* [SUPPLIED INFORMATION]:
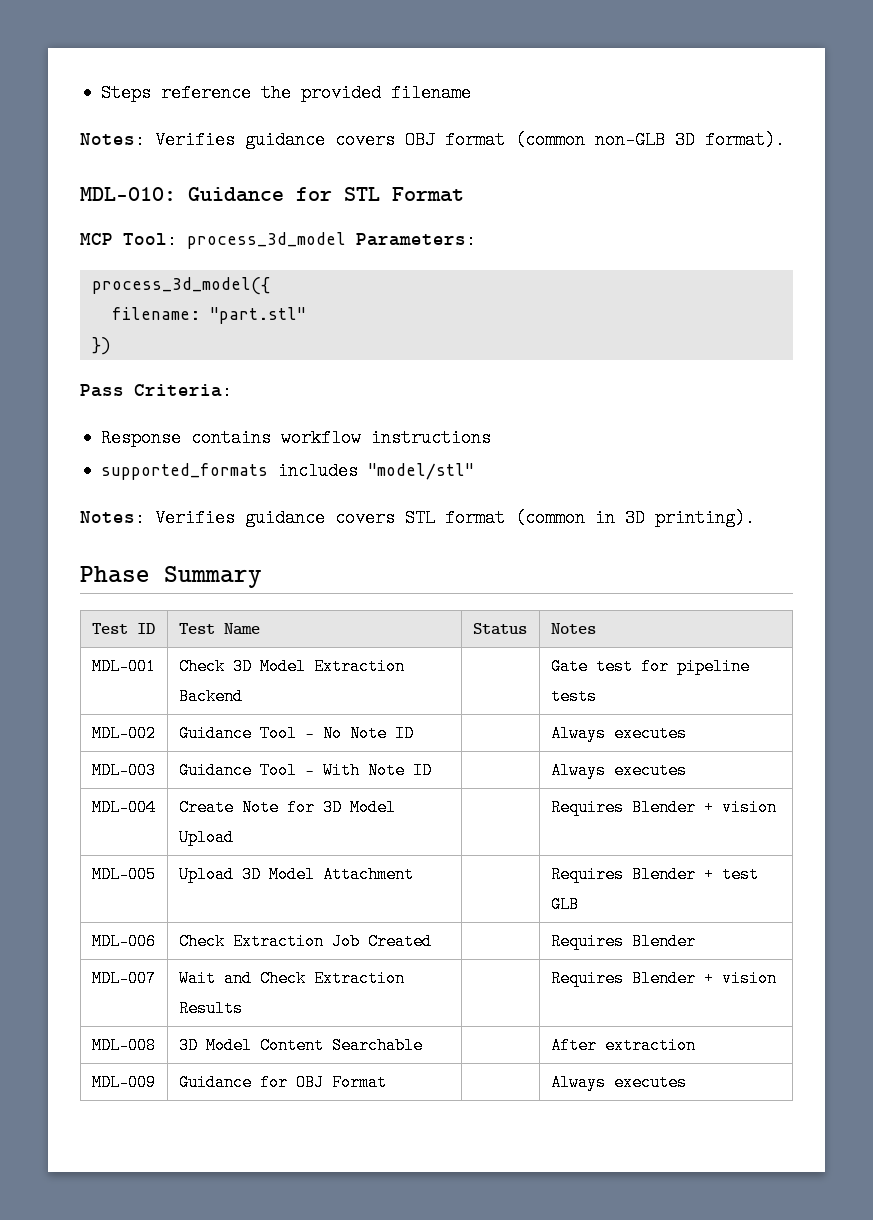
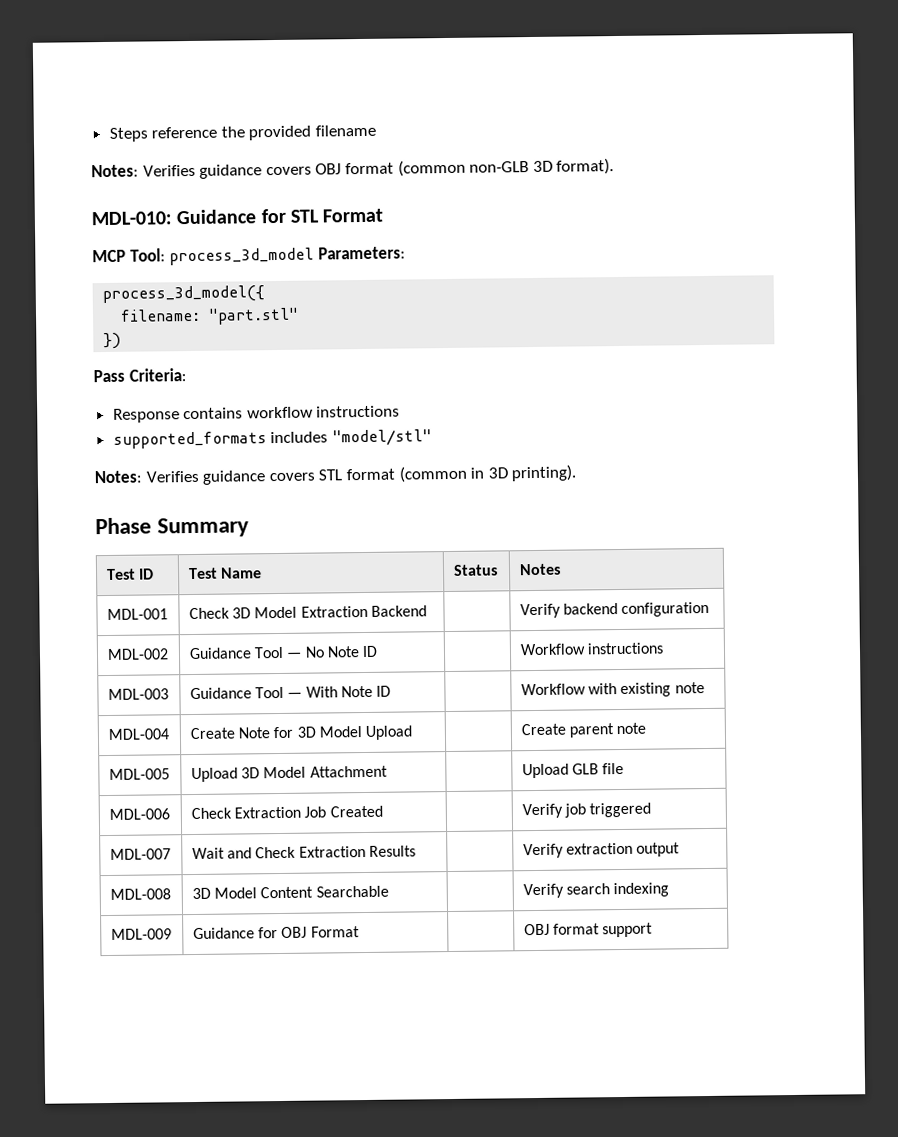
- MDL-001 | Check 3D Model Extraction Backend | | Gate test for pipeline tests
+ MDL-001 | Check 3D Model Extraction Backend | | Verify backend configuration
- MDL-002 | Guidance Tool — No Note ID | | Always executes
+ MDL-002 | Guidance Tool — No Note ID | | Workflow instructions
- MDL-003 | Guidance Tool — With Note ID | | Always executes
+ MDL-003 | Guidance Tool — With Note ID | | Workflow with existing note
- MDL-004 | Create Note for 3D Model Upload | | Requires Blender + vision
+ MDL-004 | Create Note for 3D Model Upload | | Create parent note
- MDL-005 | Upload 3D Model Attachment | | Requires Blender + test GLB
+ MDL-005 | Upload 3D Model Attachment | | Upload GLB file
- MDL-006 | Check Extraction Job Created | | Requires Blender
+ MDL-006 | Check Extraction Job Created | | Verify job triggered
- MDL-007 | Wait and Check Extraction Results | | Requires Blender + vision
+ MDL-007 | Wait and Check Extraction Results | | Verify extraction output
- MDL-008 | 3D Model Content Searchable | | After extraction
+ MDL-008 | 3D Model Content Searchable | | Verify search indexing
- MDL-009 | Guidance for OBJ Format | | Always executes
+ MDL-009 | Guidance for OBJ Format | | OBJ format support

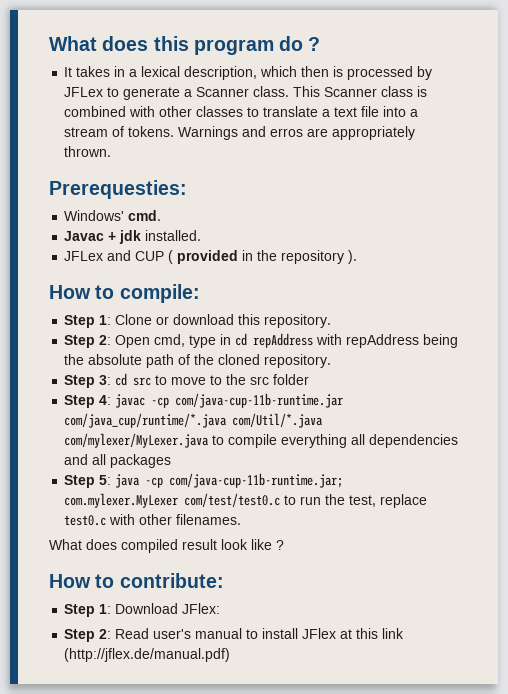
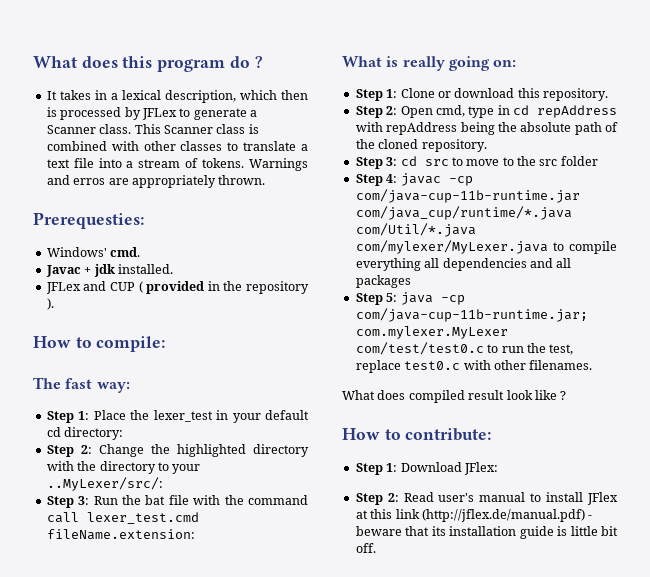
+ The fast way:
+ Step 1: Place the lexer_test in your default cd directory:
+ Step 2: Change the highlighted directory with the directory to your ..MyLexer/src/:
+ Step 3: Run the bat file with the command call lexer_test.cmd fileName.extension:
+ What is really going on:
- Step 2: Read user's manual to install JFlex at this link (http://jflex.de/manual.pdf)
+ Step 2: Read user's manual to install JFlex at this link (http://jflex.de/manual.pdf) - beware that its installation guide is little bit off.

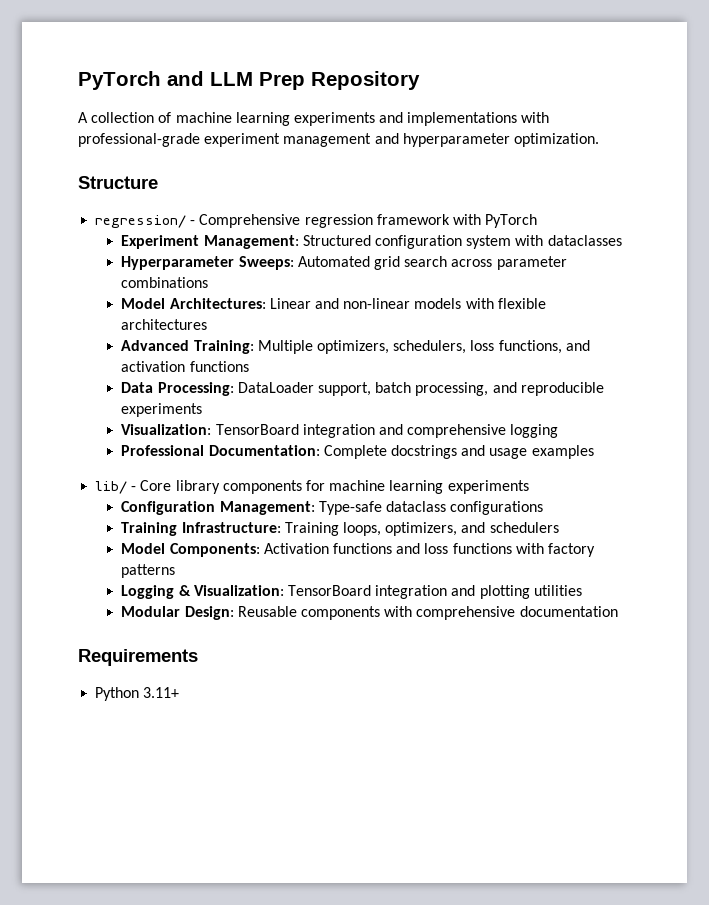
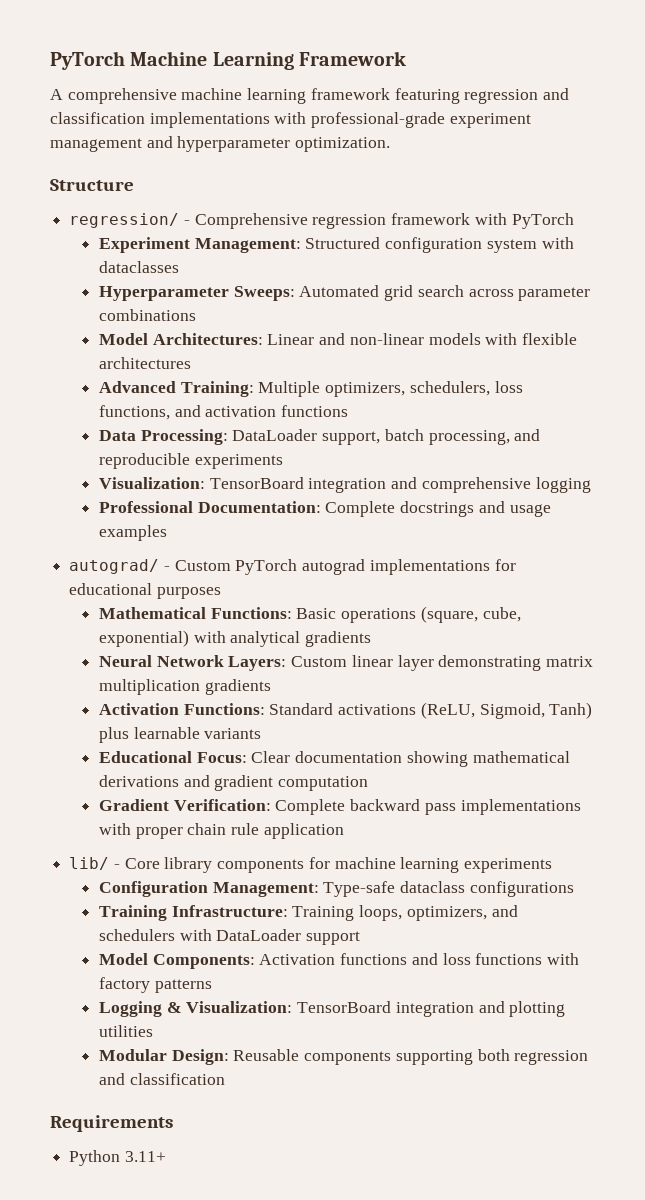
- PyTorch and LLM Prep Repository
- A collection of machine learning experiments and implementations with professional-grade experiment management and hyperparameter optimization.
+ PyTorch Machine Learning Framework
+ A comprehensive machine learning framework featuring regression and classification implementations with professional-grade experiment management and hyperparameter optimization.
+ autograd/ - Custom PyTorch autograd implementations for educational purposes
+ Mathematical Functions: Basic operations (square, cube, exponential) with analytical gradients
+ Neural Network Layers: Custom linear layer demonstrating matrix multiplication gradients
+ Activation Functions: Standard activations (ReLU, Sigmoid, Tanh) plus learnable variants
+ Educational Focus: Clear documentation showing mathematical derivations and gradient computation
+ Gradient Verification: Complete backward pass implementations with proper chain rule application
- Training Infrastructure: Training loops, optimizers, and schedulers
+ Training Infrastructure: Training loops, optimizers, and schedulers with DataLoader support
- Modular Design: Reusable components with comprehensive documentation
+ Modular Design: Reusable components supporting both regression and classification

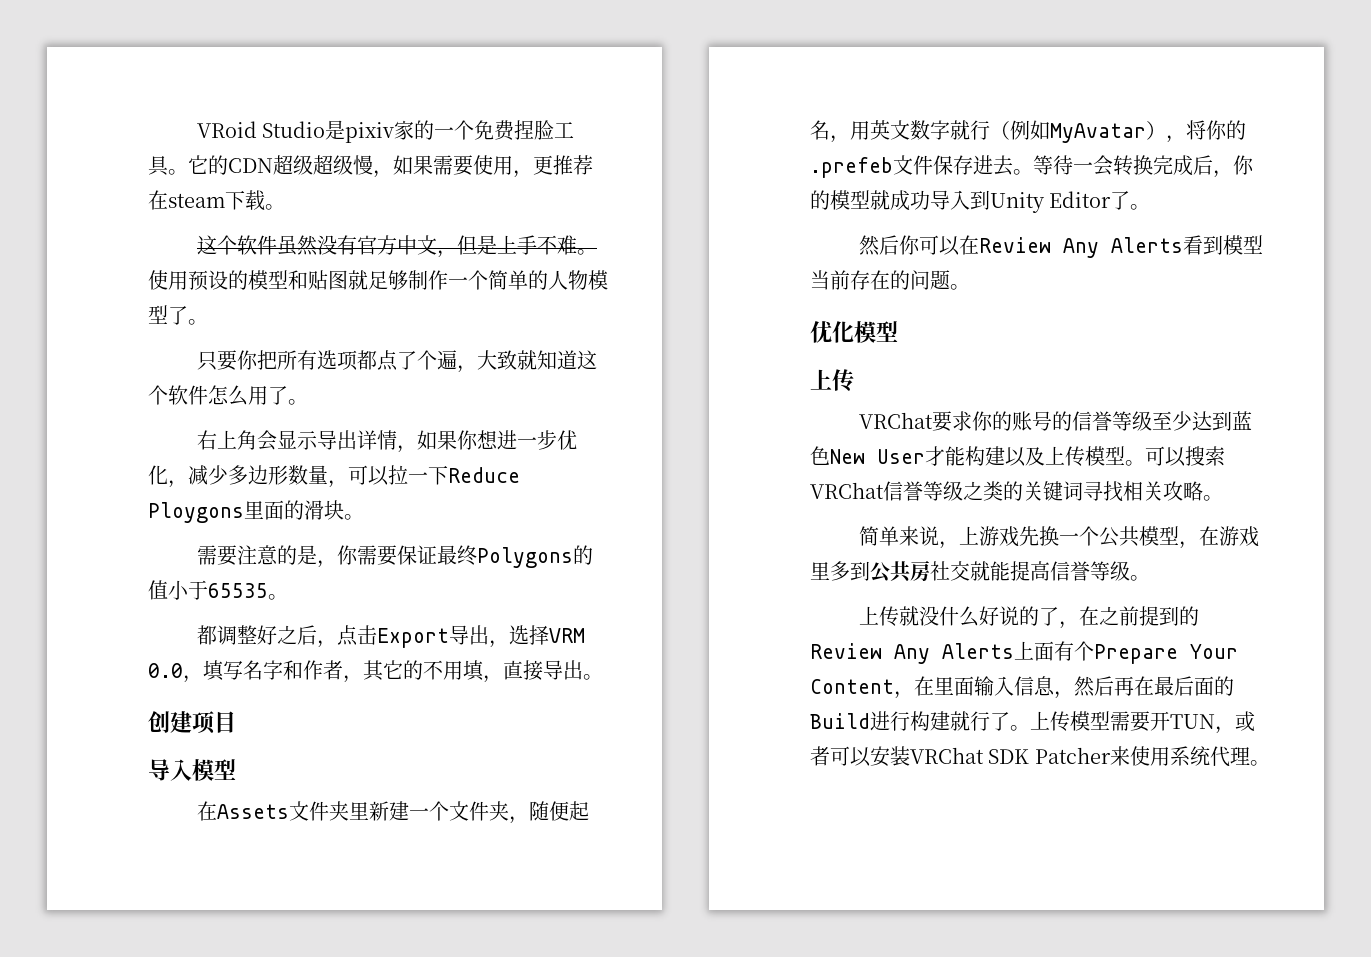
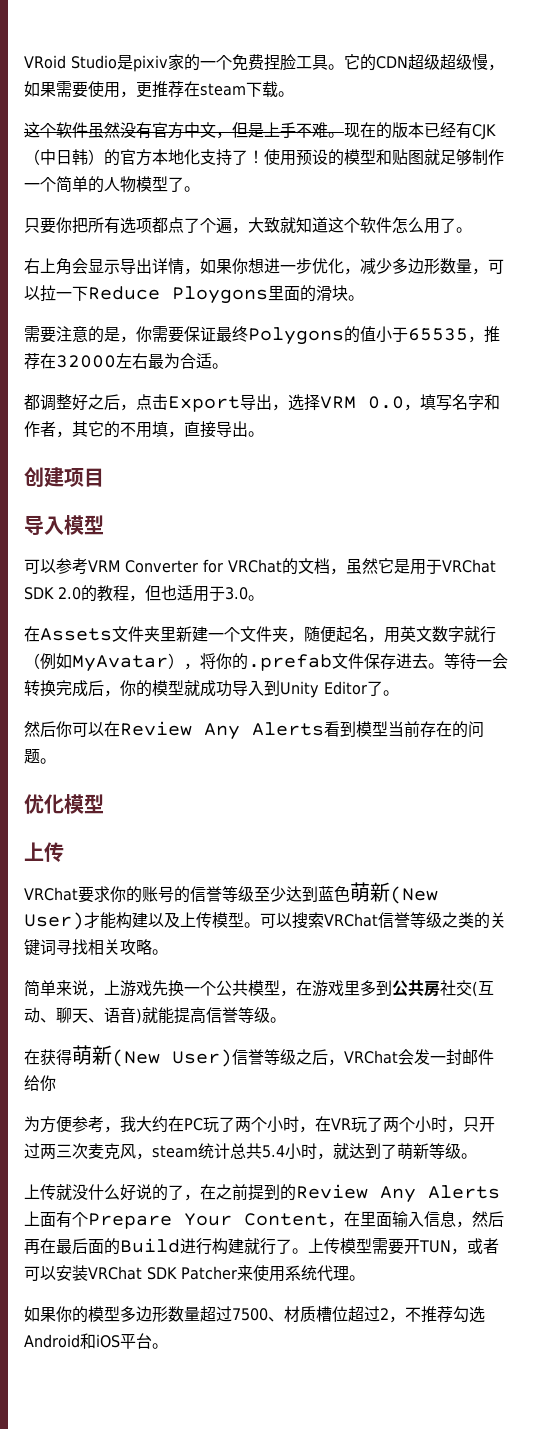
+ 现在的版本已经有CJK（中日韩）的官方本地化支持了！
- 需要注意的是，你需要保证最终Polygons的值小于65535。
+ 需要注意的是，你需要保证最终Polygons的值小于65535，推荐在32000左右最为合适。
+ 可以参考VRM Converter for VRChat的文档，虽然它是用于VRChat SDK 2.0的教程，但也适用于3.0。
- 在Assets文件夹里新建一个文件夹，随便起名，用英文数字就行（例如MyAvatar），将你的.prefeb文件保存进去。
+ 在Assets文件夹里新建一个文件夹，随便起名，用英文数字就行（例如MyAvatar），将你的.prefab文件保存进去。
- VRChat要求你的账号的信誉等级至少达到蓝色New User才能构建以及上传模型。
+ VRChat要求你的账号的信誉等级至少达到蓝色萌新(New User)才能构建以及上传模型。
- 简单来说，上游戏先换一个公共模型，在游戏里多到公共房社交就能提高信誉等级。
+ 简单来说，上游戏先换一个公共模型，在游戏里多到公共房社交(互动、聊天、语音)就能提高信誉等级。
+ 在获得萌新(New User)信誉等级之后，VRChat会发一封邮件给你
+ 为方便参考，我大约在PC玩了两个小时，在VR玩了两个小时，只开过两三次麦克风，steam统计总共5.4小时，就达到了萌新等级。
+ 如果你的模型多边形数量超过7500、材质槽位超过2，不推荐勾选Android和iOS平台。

* [EXERCISE GOAL]:
The result should be the full material above, word for word, with its pictures omitted.

* [ANSWER]:
- MDL-001 | Check 3D Model Extraction Backend | | Gate test for pipeline tests
+ MDL-001 | Check 3D Model Extraction Backend | | Verify backend configuration
- MDL-002 | Guidance Tool — No Note ID | | Always executes
+ MDL-002 | Guidance Tool — No Note ID | | Workflow instructions
- MDL-003 | Guidance Tool — With Note ID | | Always executes
+ MDL-003 | Guidance Tool — With Note ID | | Workflow with existing note
- MDL-004 | Create Note for 3D Model Upload | | Requires Blender + vision
+ MDL-004 | Create Note for 3D Model Upload | | Create parent note
- MDL-005 | Upload 3D Model Attachment | | Requires Blender + test GLB
+ MDL-005 | Upload 3D Model Attachment | | Upload GLB file
- MDL-006 | Check Extraction Job Created | | Requires Blender
+ MDL-006 | Check Extraction Job Created | | Verify job triggered
- MDL-007 | Wait and Check Extraction Results | | Requires Blender + vision
+ MDL-007 | Wait and Check Extraction Results | | Verify extraction output
- MDL-008 | 3D Model Content Searchable | | After extraction
+ MDL-008 | 3D Model Content Searchable | | Verify search indexing
- MDL-009 | Guidance for OBJ Format | | Always executes
+ MDL-009 | Guidance for OBJ Format | | OBJ format support

+ The fast way:
+ Step 1: Place the lexer_test in your default cd directory:
+ Step 2: Change the highlighted directory with the directory to your ..MyLexer/src/:
+ Step 3: Run the bat file with the command call lexer_test.cmd fileName.extension:
+ What is really going on:
- Step 2: Read user's manual to install JFlex at this link (http://jflex.de/manual.pdf)
+ Step 2: Read user's manual to install JFlex at this link (http://jflex.de/manual.pdf) - beware that its installation guide is little bit off.

- PyTorch and LLM Prep Repository
- A collection of machine learning experiments and implementations with professional-grade experiment management and hyperparameter optimization.
+ PyTorch Machine Learning Framework
+ A comprehensive machine learning framework featuring regression and classification implementations with professional-grade experiment management and hyperparameter optimization.
+ autograd/ - Custom PyTorch autograd implementations for educational purposes
+ Mathematical Functions: Basic operations (square, cube, exponential) with analytical gradients
+ Neural Network Layers: Custom linear layer demonstrating matrix multiplication gradients
+ Activation Functions: Standard activations (ReLU, Sigmoid, Tanh) plus learnable variants
+ Educational Focus: Clear documentation showing mathematical derivations and gradient computation
+ Gradient Verification: Complete backward pass implementations with proper chain rule application
- Training Infrastructure: Training loops, optimizers, and schedulers
+ Training Infrastructure: Training loops, optimizers, and schedulers with DataLoader support
- Modular Design: Reusable components with comprehensive documentation
+ Modular Design: Reusable components supporting both regression and classification

+ 现在的版本已经有CJK（中日韩）的官方本地化支持了！
- 需要注意的是，你需要保证最终Polygons的值小于65535。
+ 需要注意的是，你需要保证最终Polygons的值小于65535，推荐在32000左右最为合适。
+ 可以参考VRM Converter for VRChat的文档，虽然它是用于VRChat SDK 2.0的教程，但也适用于3.0。
- 在Assets文件夹里新建一个文件夹，随便起名，用英文数字就行（例如MyAvatar），将你的.prefeb文件保存进去。
+ 在Assets文件夹里新建一个文件夹，随便起名，用英文数字就行（例如MyAvatar），将你的.prefab文件保存进去。
- VRChat要求你的账号的信誉等级至少达到蓝色New User才能构建以及上传模型。
+ VRChat要求你的账号的信誉等级至少达到蓝色萌新(New User)才能构建以及上传模型。
- 简单来说，上游戏先换一个公共模型，在游戏里多到公共房社交就能提高信誉等级。
+ 简单来说，上游戏先换一个公共模型，在游戏里多到公共房社交(互动、聊天、语音)就能提高信誉等级。
+ 在获得萌新(New User)信誉等级之后，VRChat会发一封邮件给你
+ 为方便参考，我大约在PC玩了两个小时，在VR玩了两个小时，只开过两三次麦克风，steam统计总共5.4小时，就达到了萌新等级。
+ 如果你的模型多边形数量超过7500、材质槽位超过2，不推荐勾选Android和iOS平台。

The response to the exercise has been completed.